Ese cine todavía vivo es lo que compone la sangre vital de otra película funeraria: Las cosas indefinidas. Pero ahí donde una mirada cansada no puede más que lamentar lo que se fue, la película de María Aparicio encuentra una propuesta mucho más interesante: mirar la muerte de frente y entregarse al cine como corriente de vida. Las cosas indefinidas empieza con unas flores y un velorio: la muerte permea cada plano de esta película en la que una montajista (Eva Bianco) y su asistente (¿compañero?) (interpretado por Ramiro Sonzini) acaban de perder a un amigo. No sabemos demasiado de él y de cómo murió, sabemos su ausencia. La materia de esta película son los días después de ese velorio: las horas de trabajo, las horas de soledad, algún bar, nuevos trabajos. En esta caja de resonancia chica las emociones reverberan por lo bajo. Sobre el final, poco antes de citar un gran texto de nuestro querido José (se puede leer acá), Ramiro le dice a Eva que, a pesar de su pena y su cansancio, él sabe que ella ama el cine y que debe confiar en las películas. Las películas son más generosas de lo que uno cree, dice. Esta apuesta por la vida y por el cine es la que hace que esta película funeraria sea lumonisa.

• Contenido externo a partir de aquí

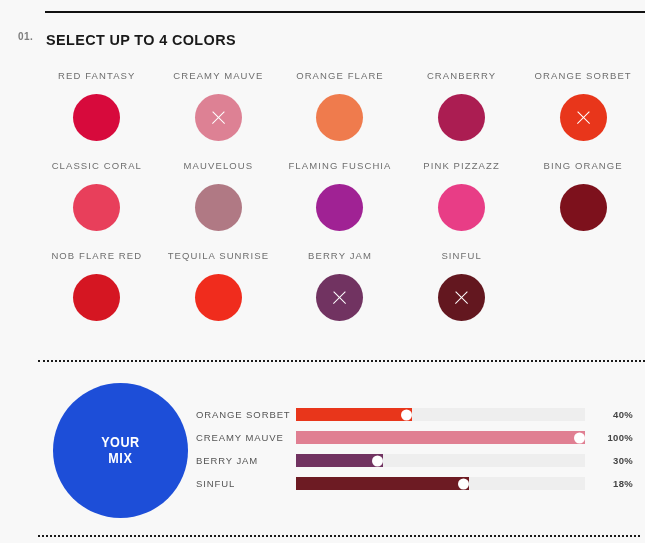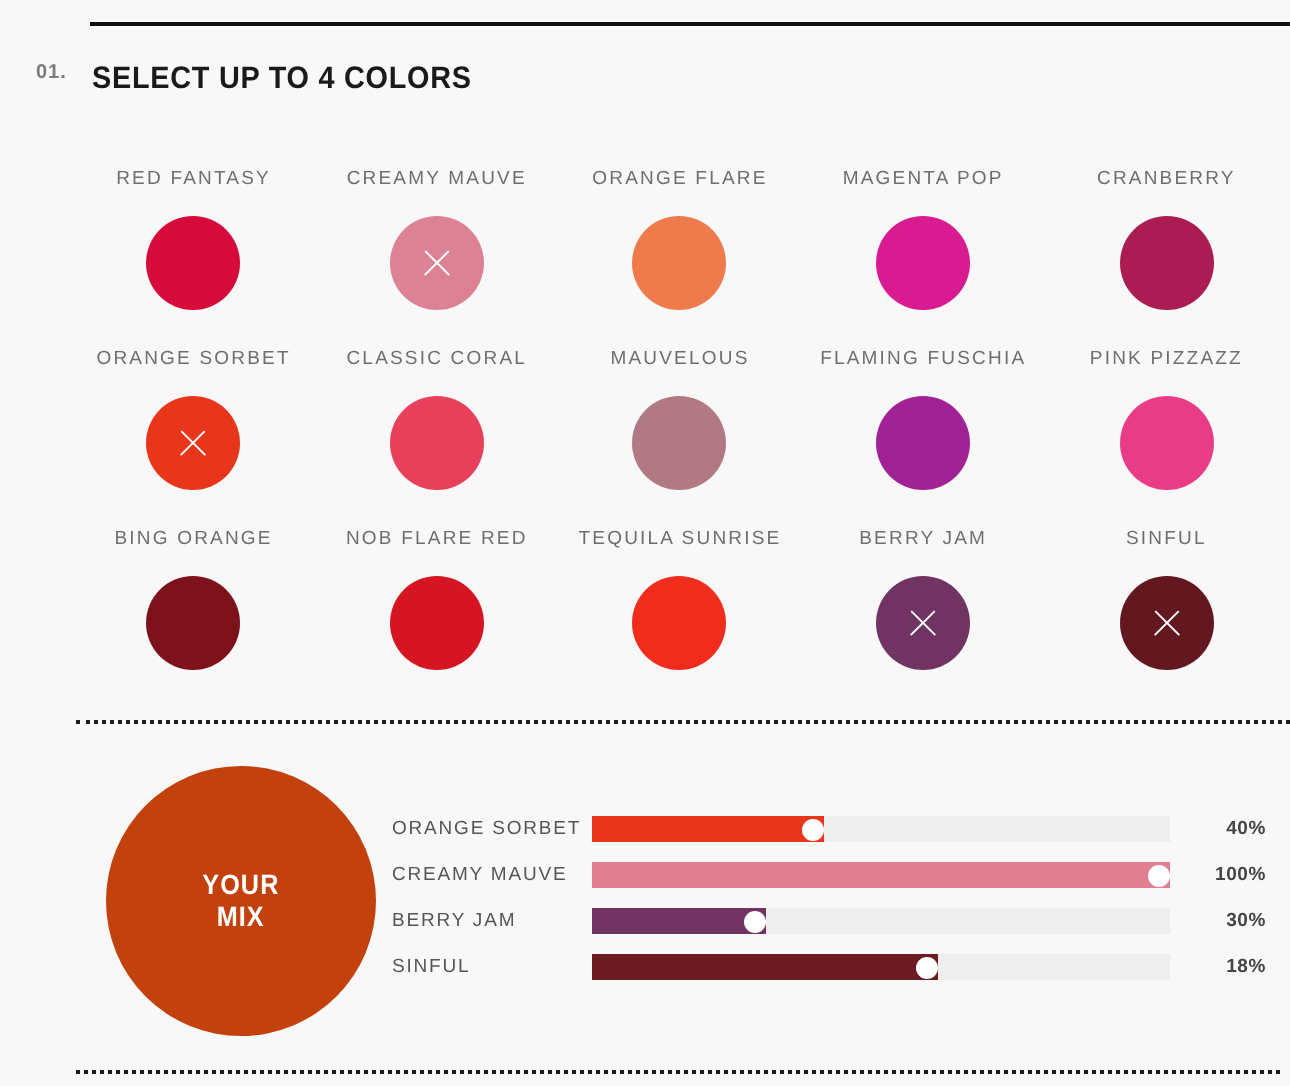"RED FANTASY" .swatch-grid { top: 84px -> 70px }
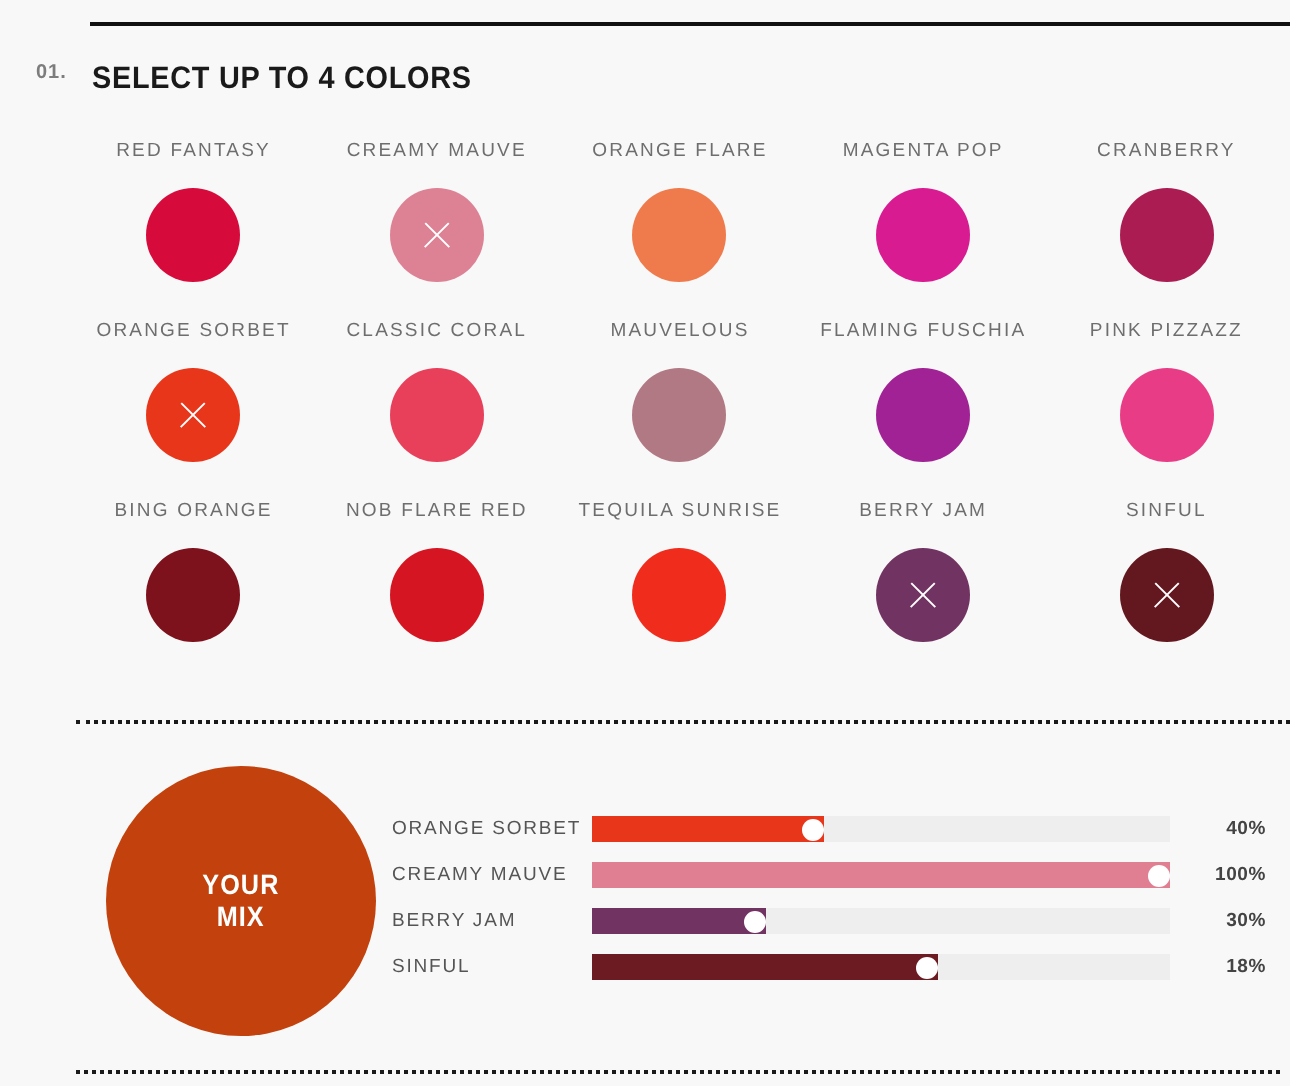"MAGENTA POP" div.swatch-cell { html: <div> <div>MAGENTA POP</div> <div></div> </div> -> none }
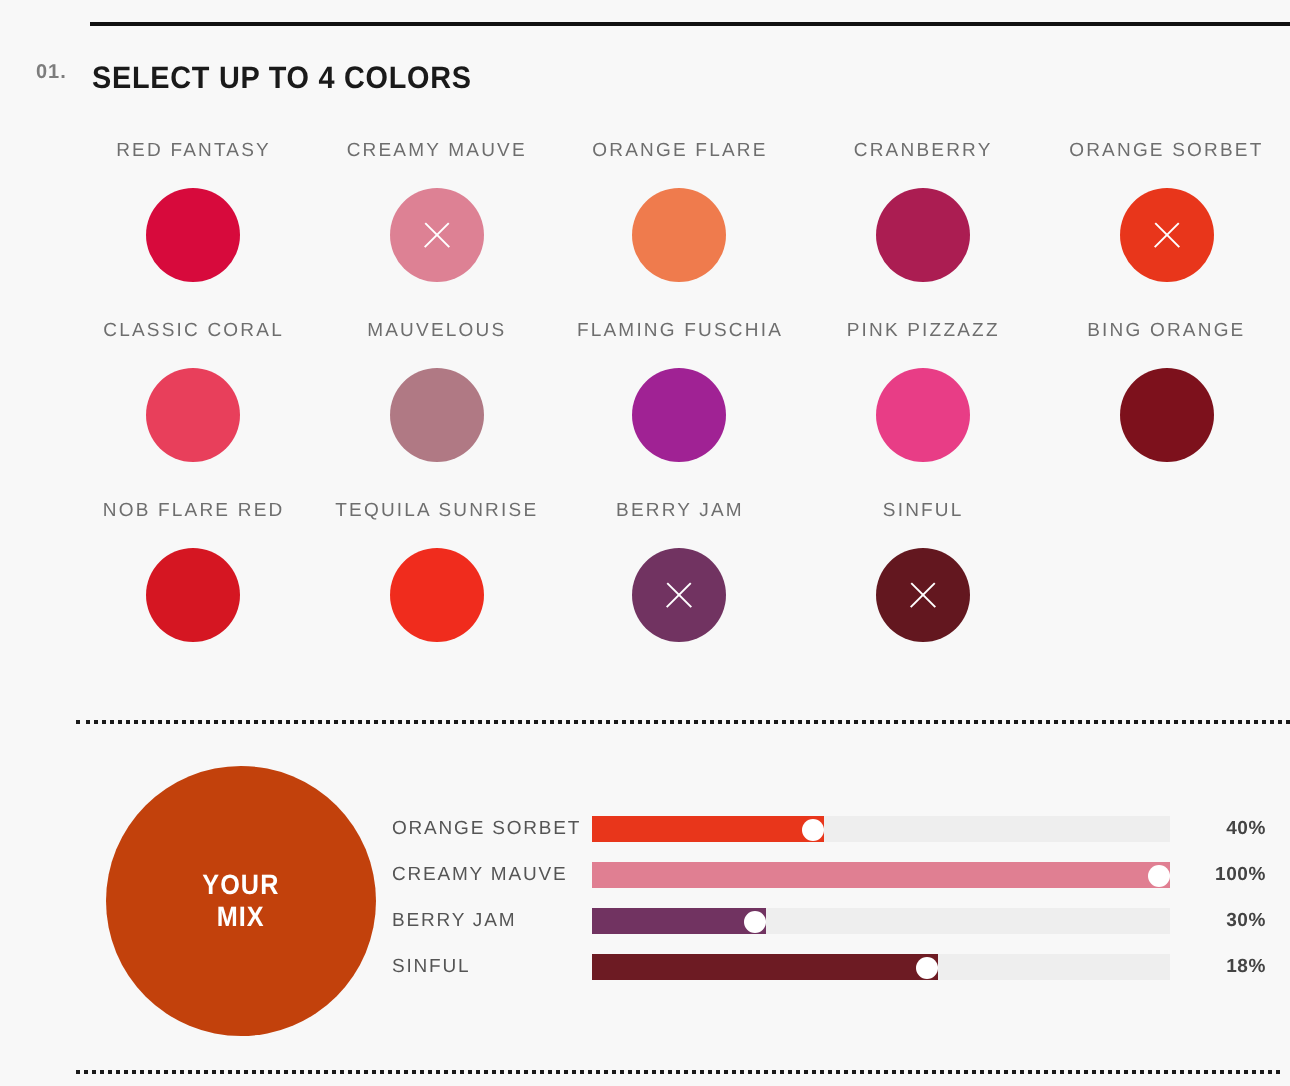"YOUR" div.mix-circle { background: #c2410c -> #1d4ed8 }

Hacia el final del día, ya no puedo más. Mi corazón exaltado se vio golpeado una y otra vez por olas, de acá y de allá, y hasta prefiero no pensar más en eso: juntarme con gente, tomar algo, pisar las calles que todavía existen por fuera de las salas. Las películas son más generosas de lo que uno cree. No dejo de pensar en esa frase.

El festival siguió, por supuesto, y vi otras películas, tal vez mejores, tal vez peores que estas. Pero ninguna me despertó tantos ecos, tal vez por los ecos que estas tres encontraron entre sí en mi cuerpo. No pude dejar de llorar ese día. Ahora ya no lloro pero las películas no me abandonan. Pensé, al sentarme a escribir, en hacerles justicia: explicar, ponderar, abrir la lectura para incluir todo cuanto pudiera. Pero ningún texto así podría transmitir lo que encontré en esas películas. Podría aportar datos y describir argumentos, ponderar sus encuadres o su originalidad, reclamar adhesiones. Pero ya cansado de creer que al evaluar una película le estoy haciendo justicia, pienso que los caminos del cine van por otro lado, que si yo entrego una película al mundo no es para que otros me digan si lo hice bien o lo hice mal, que las películas son algo con lo que se juega, algo que se abraza. No sé cuándo ni cómo aprendí que uno debía tomar distancia de su propia experiencia, recordar la película como si la viera otro (nadie), transmitir sus hechos y sus virtudes o defectos (sopesados en la balanza del buen gusto) para otros. Con los años, lo que aprendí es que ya no sé cómo hacer eso. O, más bien, ya no me importa. ¿A cuántos festivales puede ir uno? ¿Con cuántas obras maestras puede babear? ¿A cuántos puede rechazar? ¿Cuántas películas olvidamos?

Las películas, en cambio, son mucho más generosas que eso. Alcanza una película para iluminar el cine. Alcanza una película para iluminar la vida. Pero hay que entregarse a ellas.